The AI godfather, Yann LeCun, is usually right about most things AI and even AGI to an extent.
The ripostes between LeCun and Elon Musk started after the latter invited people to join xAI’s mission after the recent funding announcement seems to be not ending anytime soon.
“Join xAI if you can stand a boss who claims that what you are working on will be solved next year (no pressure),” responded LeCun, advising interested candidates against joining Musk’s company.
Further, he said that he likes Musk’s cars, rockets, solar panels, and satellite networks but dislikes his vengeful politics, conspiracy theories, and hype.
LeCun believes he is politically correct because he is a “scientist, not a business or product person,” unlike Musk, who built Tesla and uses CNNs, aka ConvNets, developed by LeCun.
However, Musk replied that they “don’t use CNNs much these days, tbh”.
This left LeCun perplexed; he asked how Tesla does real-time image understanding in FSD without “ConvNets, TBH”.
Musk is yet to respond. It is highly unlikely that Tesla is using anything other than CNNs, and if not CNNs, it is most likely using Google’s Visual Transformer.
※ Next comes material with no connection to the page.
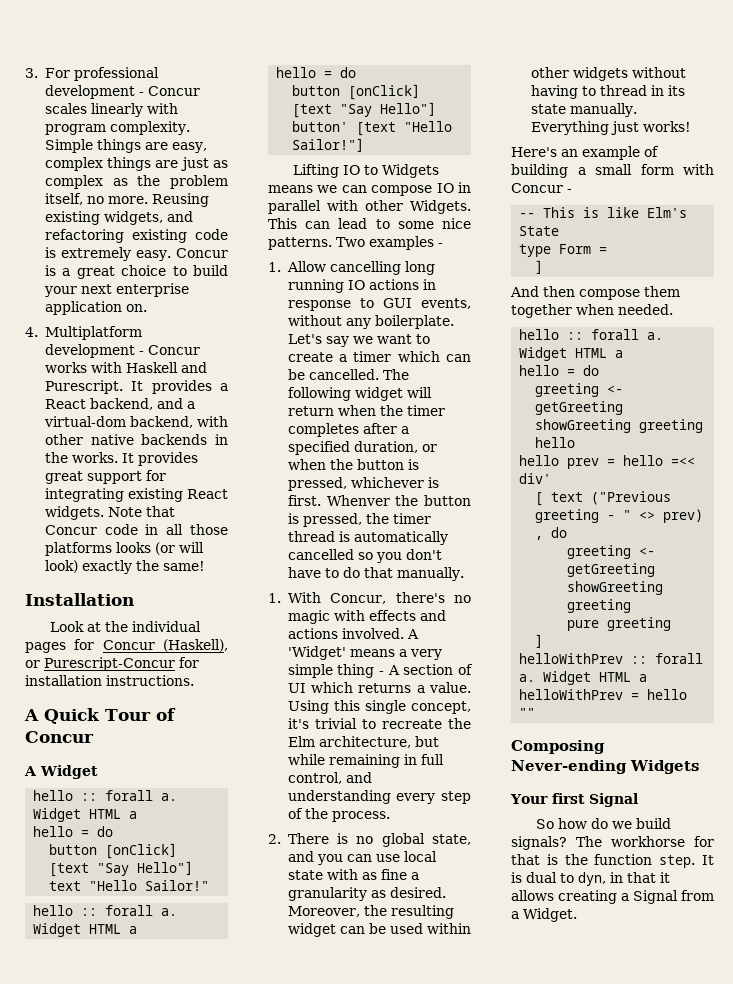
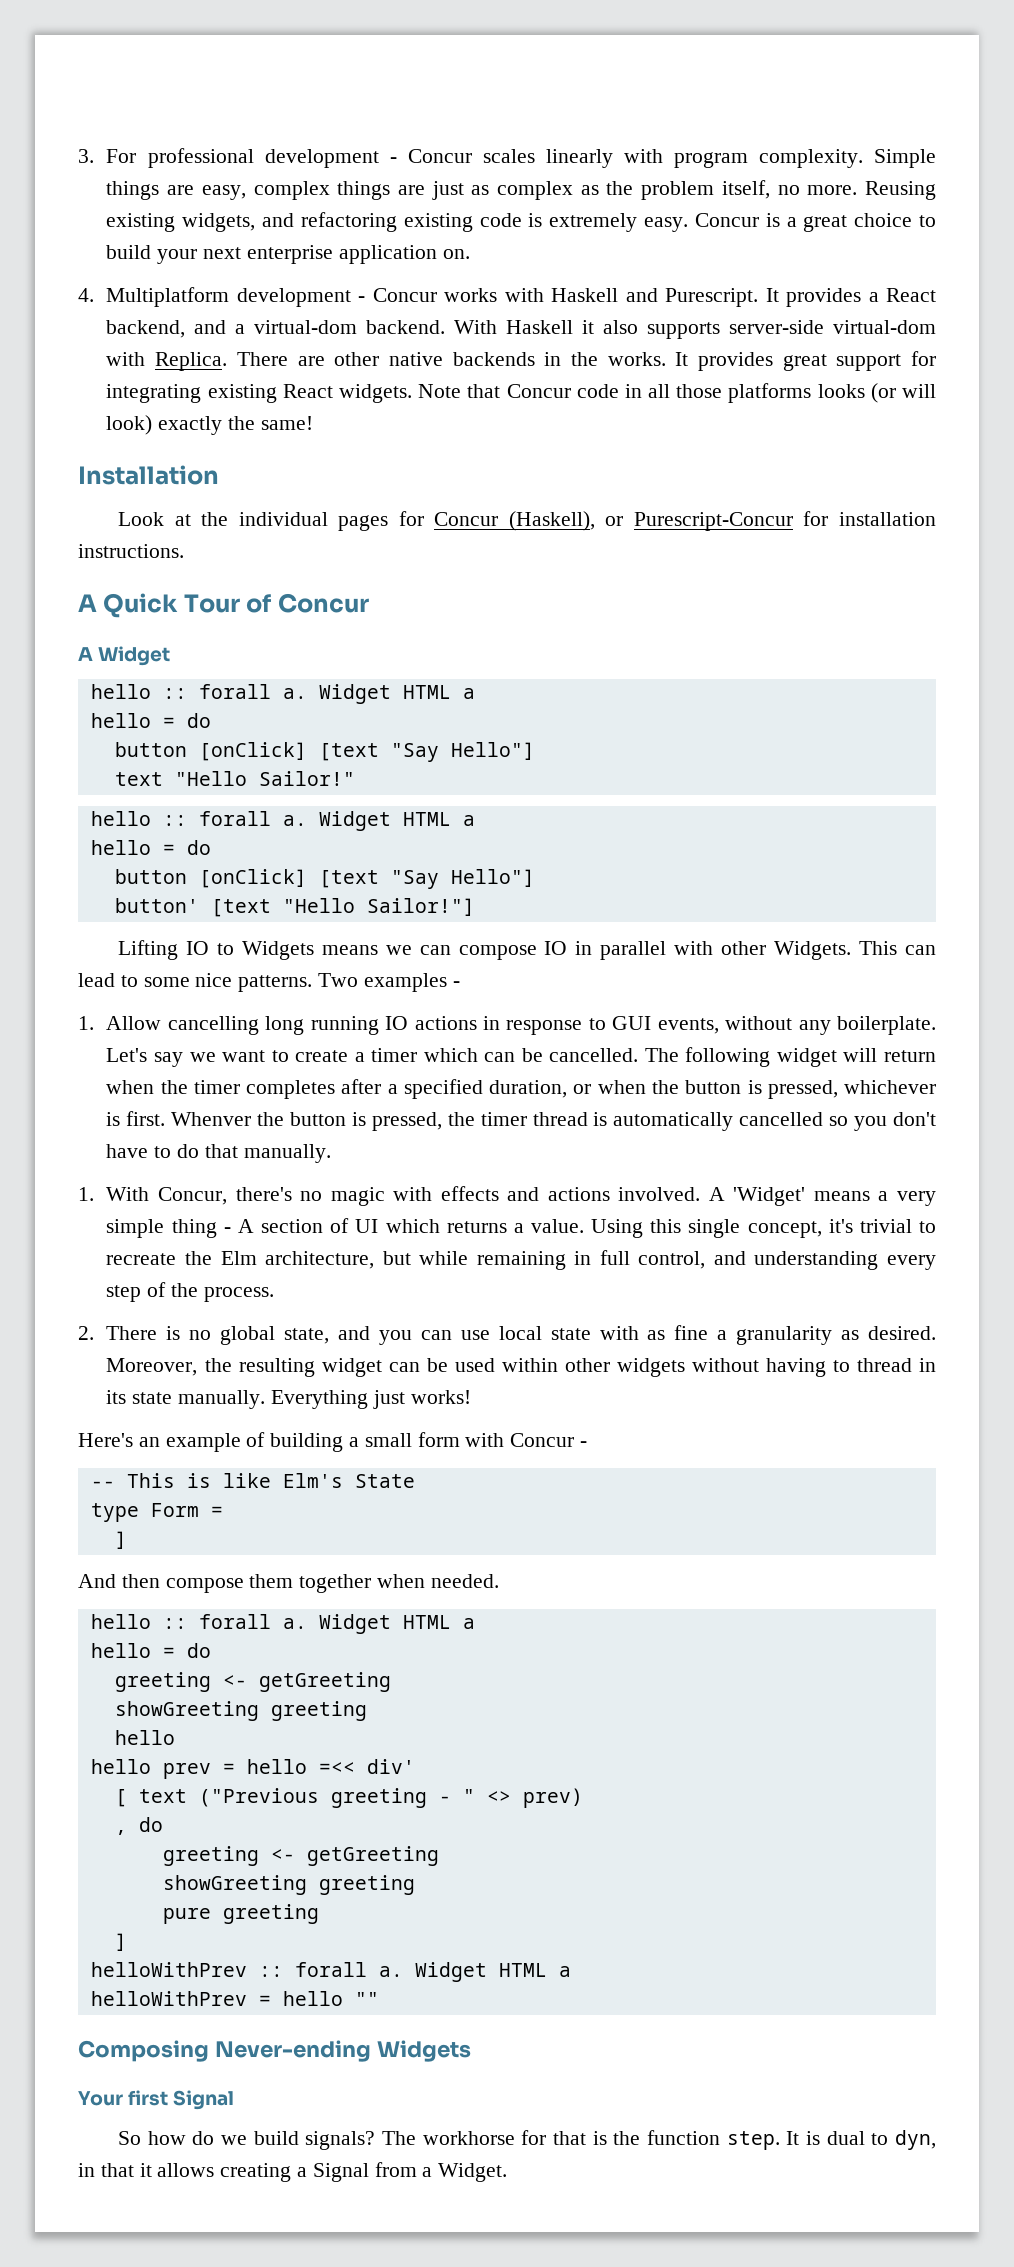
[129,416,228,428] backend, with -> [366,320,937,339] [106,352,325,371] backend. With Haskell it also supports server-side virtual-dom with Replica. There are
Coincidentally, Meta recently released an in-depth introduction to Vision-Language Models, which promise transformative capabilities in image processing and navigation through advanced spatial and contextual understanding.
Joke’s on Musk
Musk shouldn’t have questioned LeCun’s contribution in AI by asking how much research he conducted “in the last five years,”
LeCun, being LeCun, candidly replied, saying: “Over 80 technical papers published since January 2022.”
“One of these papers introduced convolutional neural networks (ConvNets) in 1989. Every single driving assistance system today uses ConvNets. That includes MobilEye (since 2014), Nvidia, Tesla, and just about everyone else. Technological marvels don’t just pop out of the vacuum,” he said.
To this Musk didn’t reply anything and went silent. It highly seems unlikely that Tesla is not using CNN. Condolences to the Tesla FSD team who have to ship a version without CNNs by next week,” joked a user on X.
CNNs also have some limitations. They can be sensitive to variations in the input data, such as changes in lighting, orientation, and scale. This can affect their performance in real-world scenarios where such variations are common. Moreover, while CNNs are good at capturing local spatial relationships, they may struggle with understanding global spatial relationships and context within an image.
On the other hand, Vision Transformers (ViTs) apply the transformer architecture, originally designed for natural language processing (NLP), to computer vision tasks. This approach diverges from traditional Convolutional Neural Networks (CNNs) by focusing on global relationships within an image rather than local features.
In ViTs, images are represented as sequences, and class labels for the image are predicted, which allows models to learn image structure independently. Input images are treated as a sequence of patches where every patch is flattened into a single vector by concatenating the channels of all pixels in a patch and then linearly projecting it to the desired input dimension.
Google even claimed that their ViT outperforms state-of-the-art CNN with four times fewer computational resources when trained on sufficient data.
LeCun is All You Need
Not everyone agrees that Vision Transformers are better than CNN. “Entertainment aside, getting rid of CNNs for real-world AI deployment is almost impossible, ” said Perplexity AI founder Aravind Srinivas.
“Even if you went for a ViT architecture, you must process the input using local patches with shared weights for efficiency and generalisation. This is even more crucial when processing multiple frames at the video level, such as in Tesla FSD,” he added.
Hugging Face’s CTO quickly joined the conversation, siding with LeCun and said, “I would pick Yann LeCun over Elon Musk every single day of the week. Despite getting much less money, recognition, and visibility than entrepreneurs, the scientists who publish their groundbreaking research openly are the cornerstone of technological progress and massively contribute to making the world a better place!”
All in all , AI advancements in companies such as OpenAI, xAI and others would not have been possible without research scientists.
“SpaceX would not exist without the thousands of scientific papers on rocket engine design, propellant chemistry, rocket control, material science, orbital mechanics, heat dissipation, trajectory planning, and the hundreds of scientists who got where they are by studying these papers,” claimed Lecun.